» **Source material**

* * * * * * *

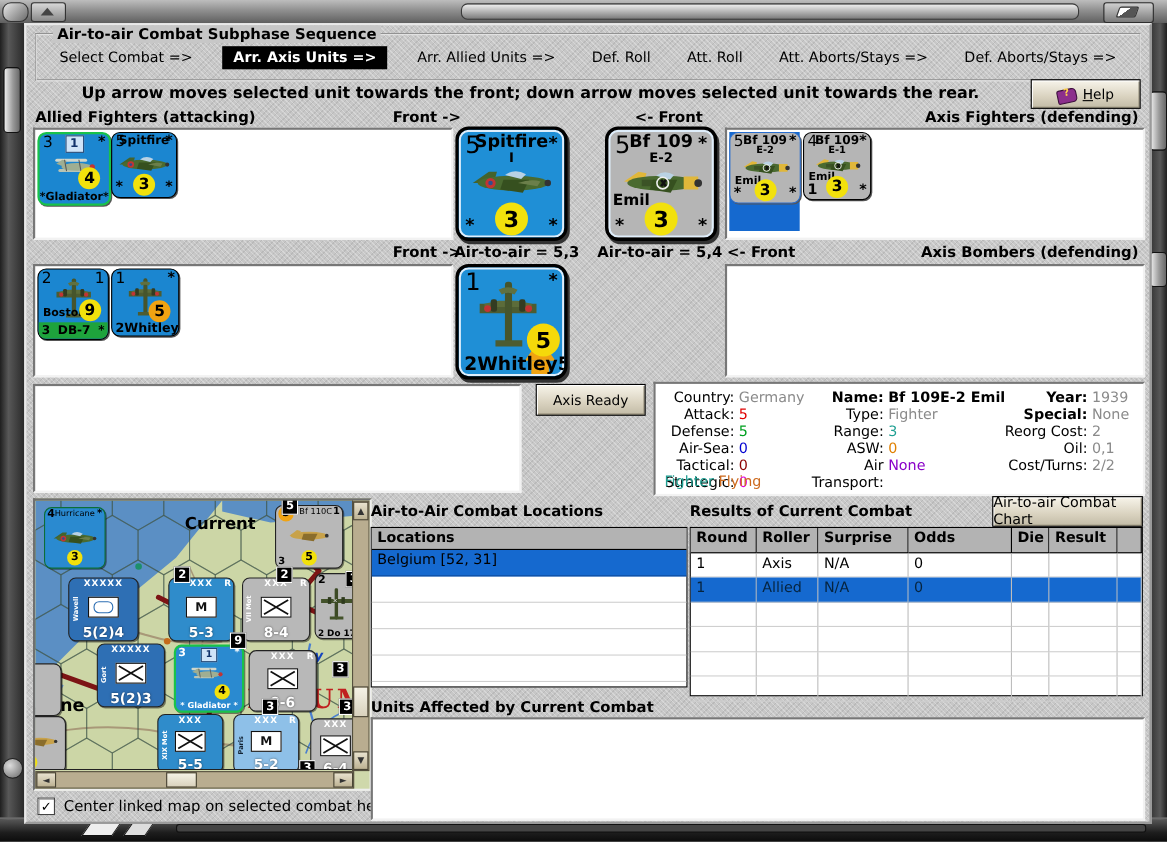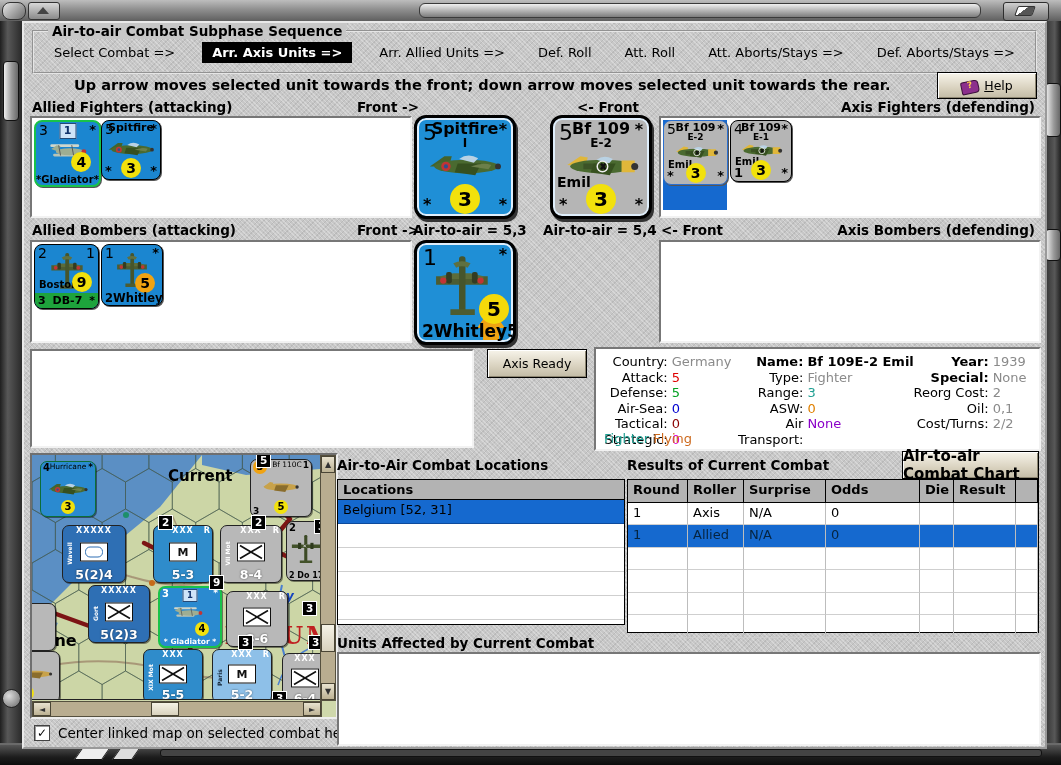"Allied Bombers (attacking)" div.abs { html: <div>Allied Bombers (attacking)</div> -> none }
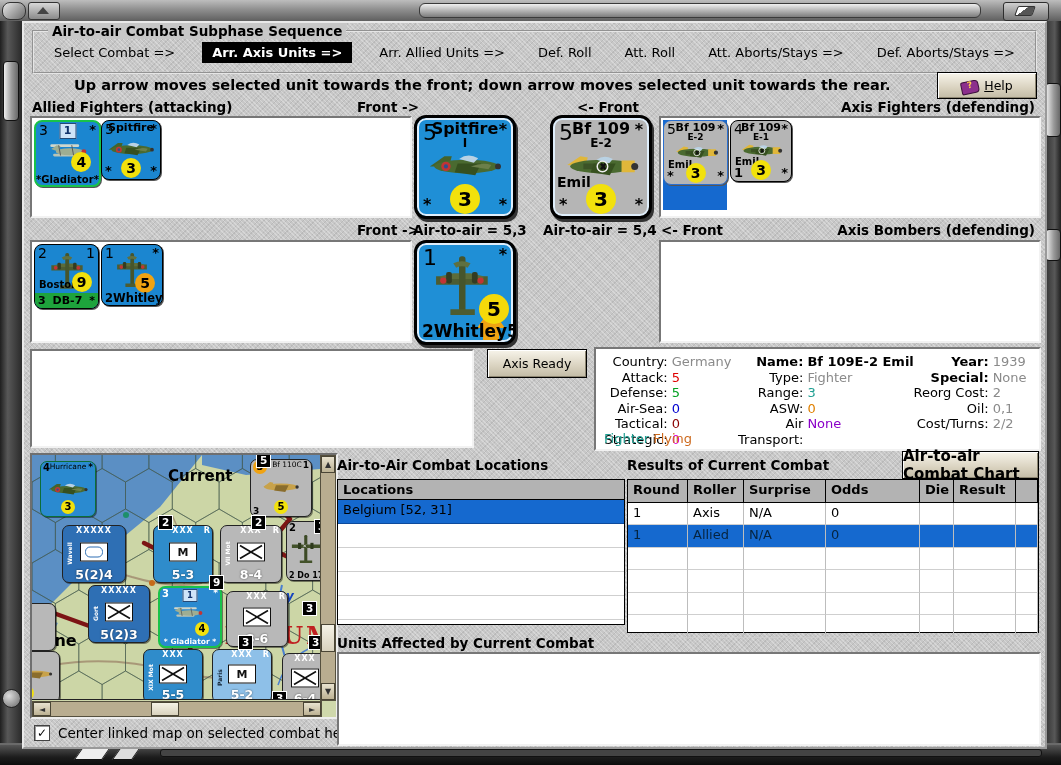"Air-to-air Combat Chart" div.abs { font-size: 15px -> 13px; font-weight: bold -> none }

* * * * * * *

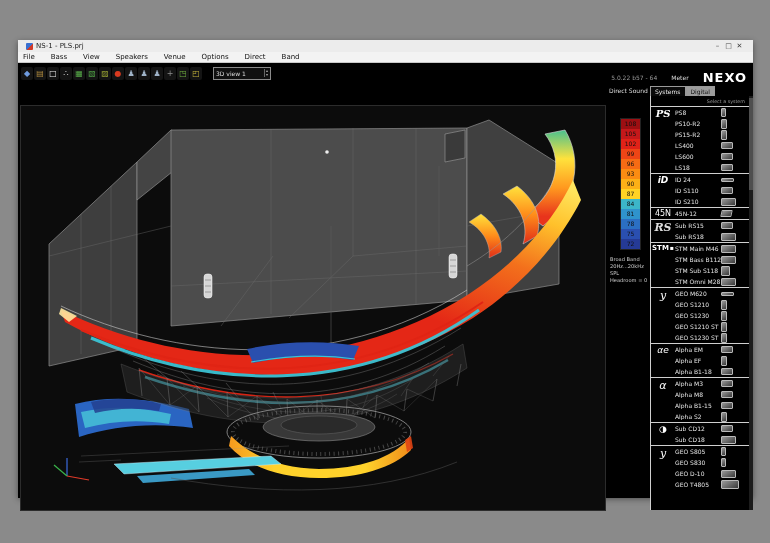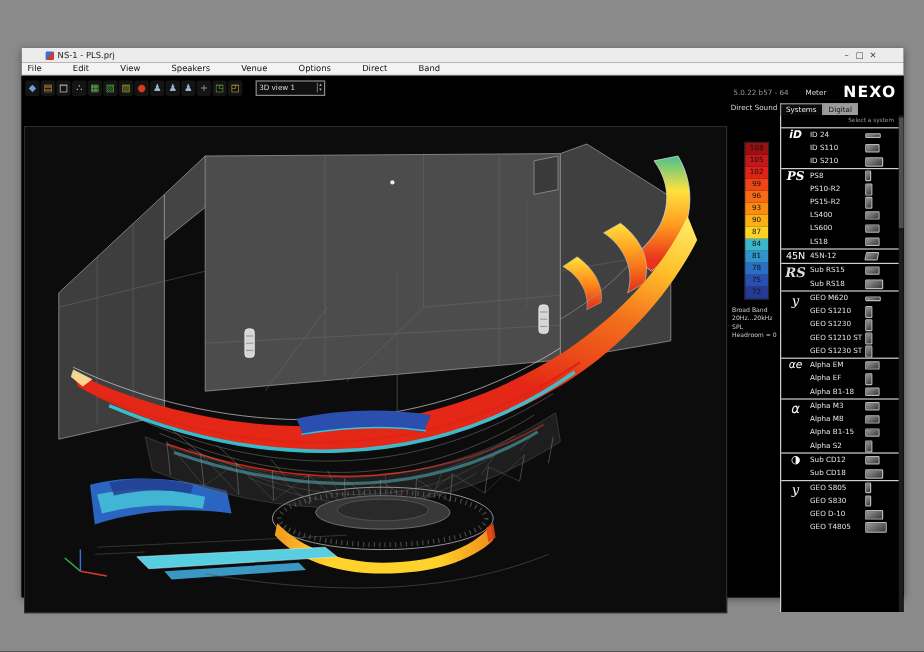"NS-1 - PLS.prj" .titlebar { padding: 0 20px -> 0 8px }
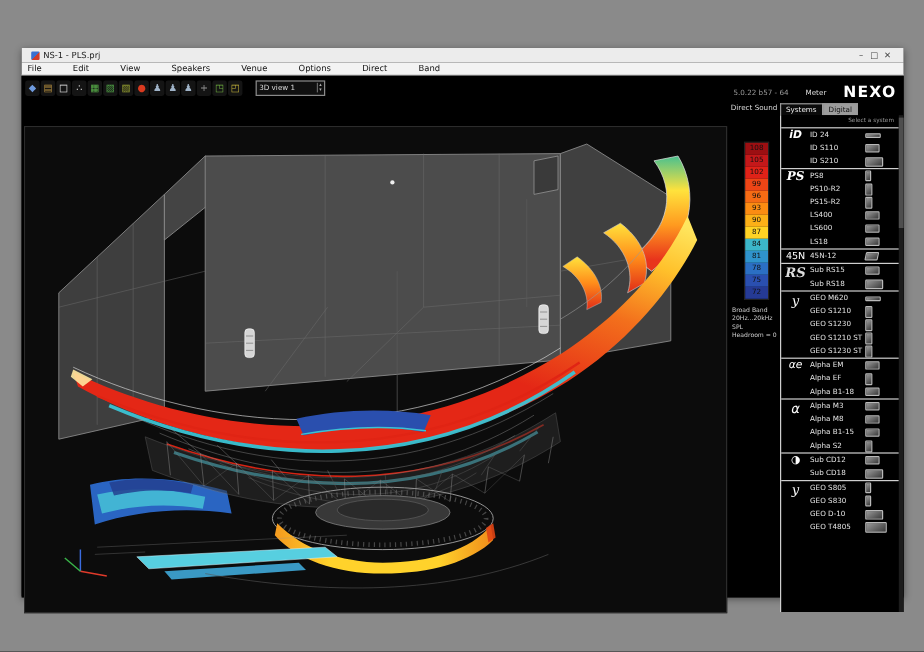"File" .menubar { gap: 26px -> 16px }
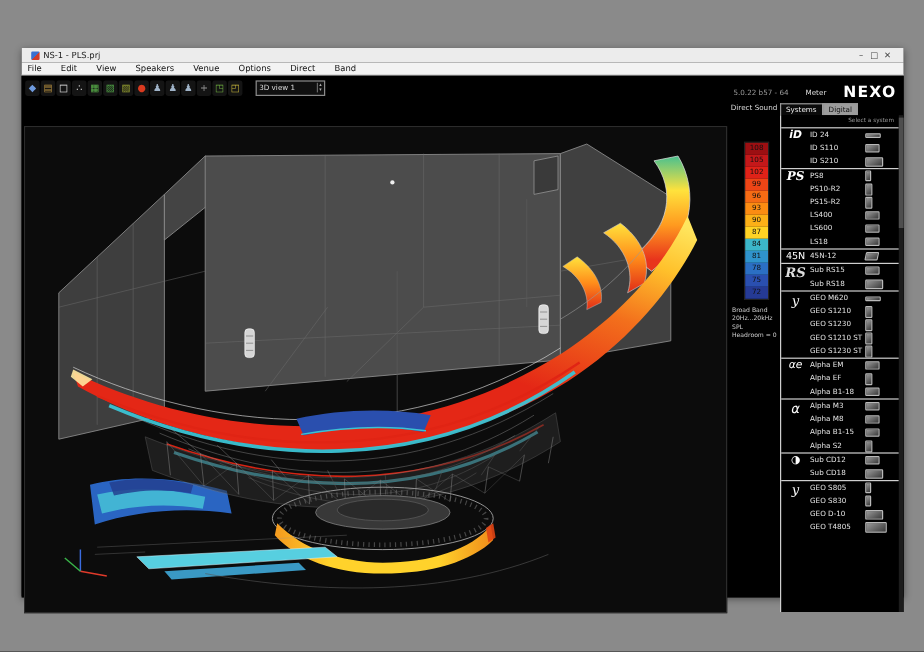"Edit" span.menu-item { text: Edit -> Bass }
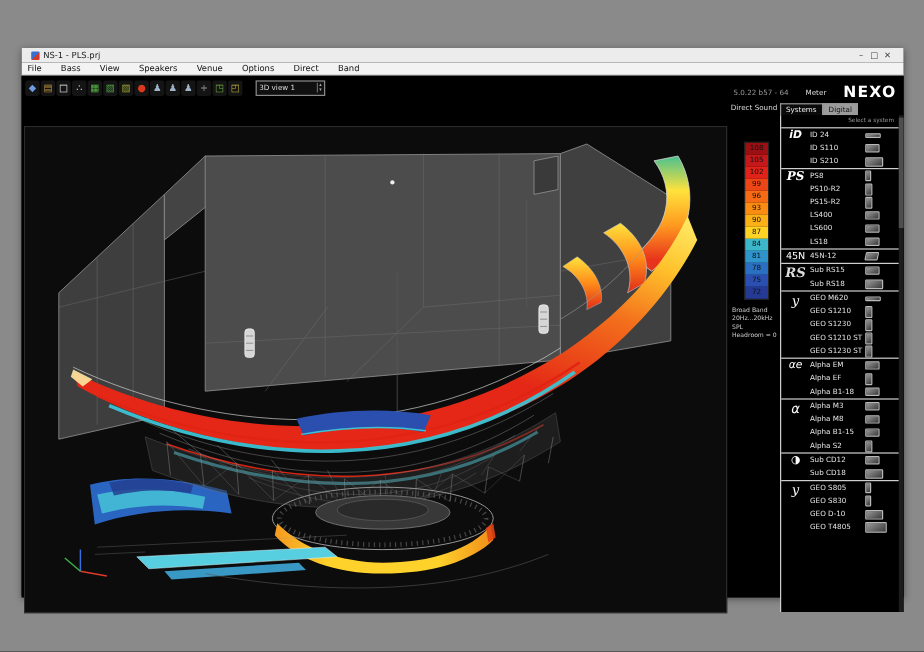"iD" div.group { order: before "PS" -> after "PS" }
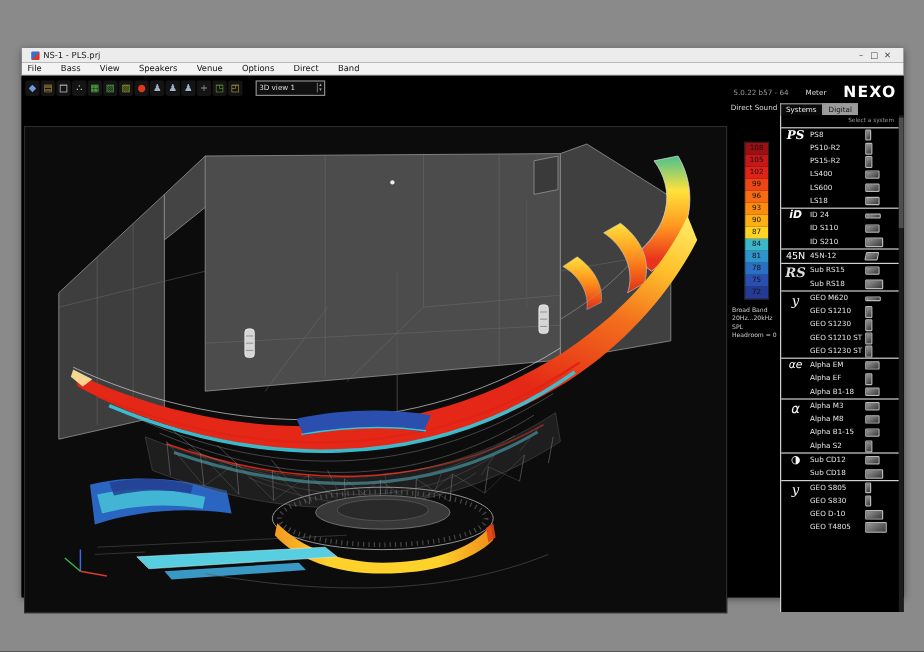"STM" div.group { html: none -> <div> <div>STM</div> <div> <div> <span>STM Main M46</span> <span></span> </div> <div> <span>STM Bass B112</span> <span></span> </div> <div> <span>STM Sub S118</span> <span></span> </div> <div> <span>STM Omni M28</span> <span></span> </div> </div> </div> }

* * * * * * *

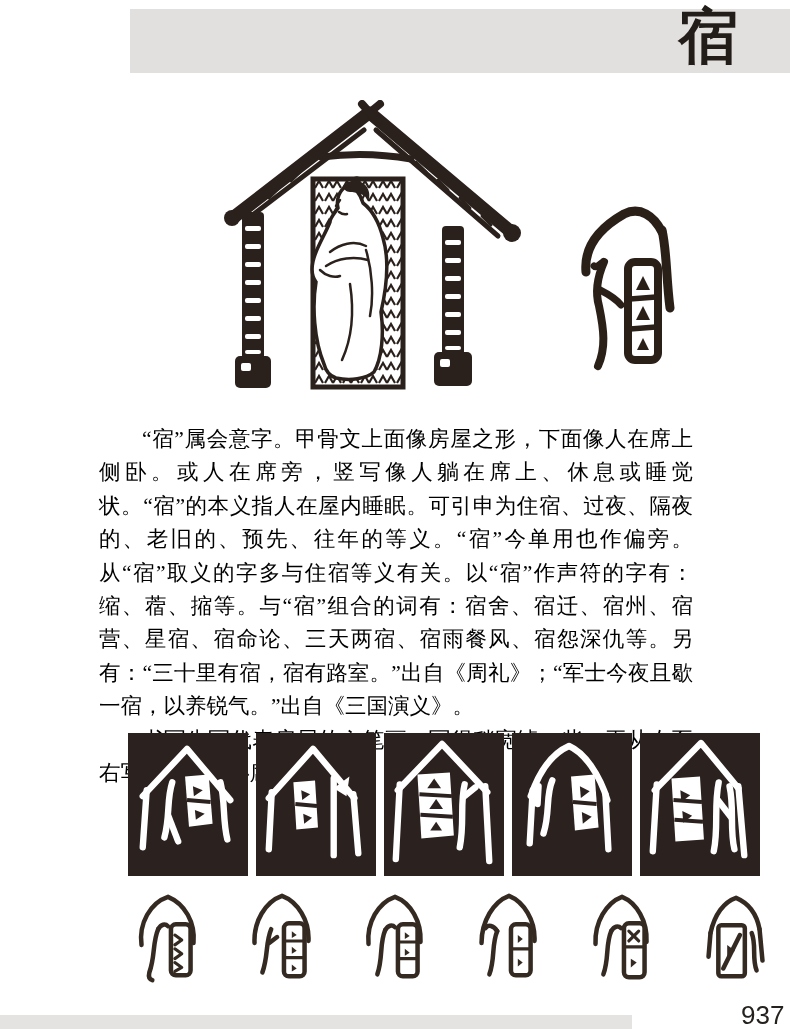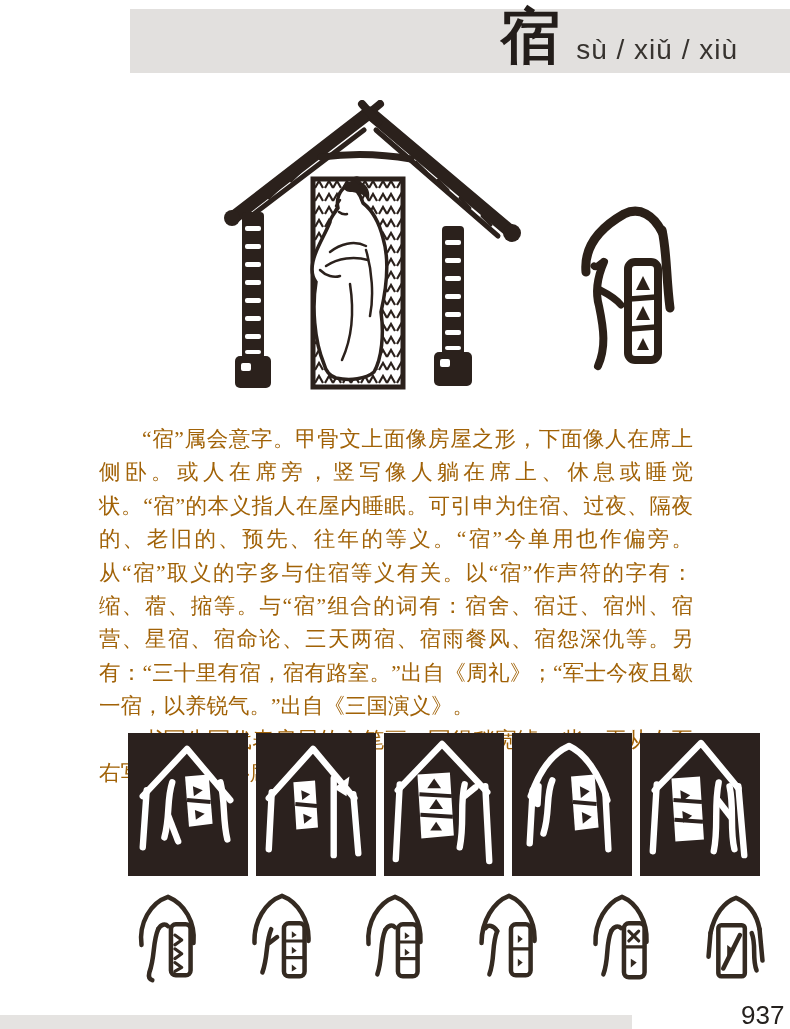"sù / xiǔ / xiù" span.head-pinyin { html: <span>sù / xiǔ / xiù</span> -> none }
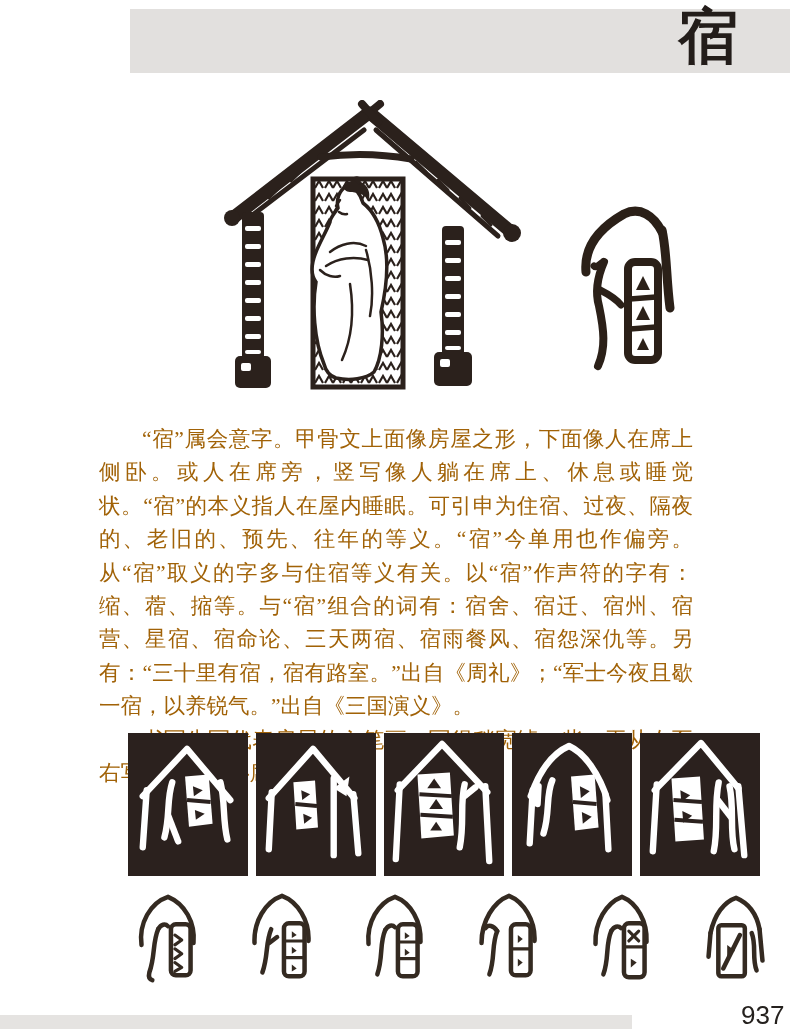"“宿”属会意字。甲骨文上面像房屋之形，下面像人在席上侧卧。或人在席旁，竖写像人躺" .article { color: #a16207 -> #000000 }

* * * * * * *

» **Problem description**
Would you please repeat only the lines above, beginning at the one that has "gap: 26px ->" and stopping after the one that has "html: none ->", exactly and with no pictures?

» **Response to this exercise**
"File" .menubar { gap: 26px -> 16px }
"Edit" span.menu-item { text: Edit -> Bass }
"iD" div.group { order: before "PS" -> after "PS" }
"STM" div.group { html: none -> <div> <div>STM</div> <div> <div> <span>STM Main M46</span> <span></span> </div> <div> <span>STM Bass B112</span> <span></span> </div> <div> <span>STM Sub S118</span> <span></span> </div> <div> <span>STM Omni M28</span> <span></span> </div> </div> </div> }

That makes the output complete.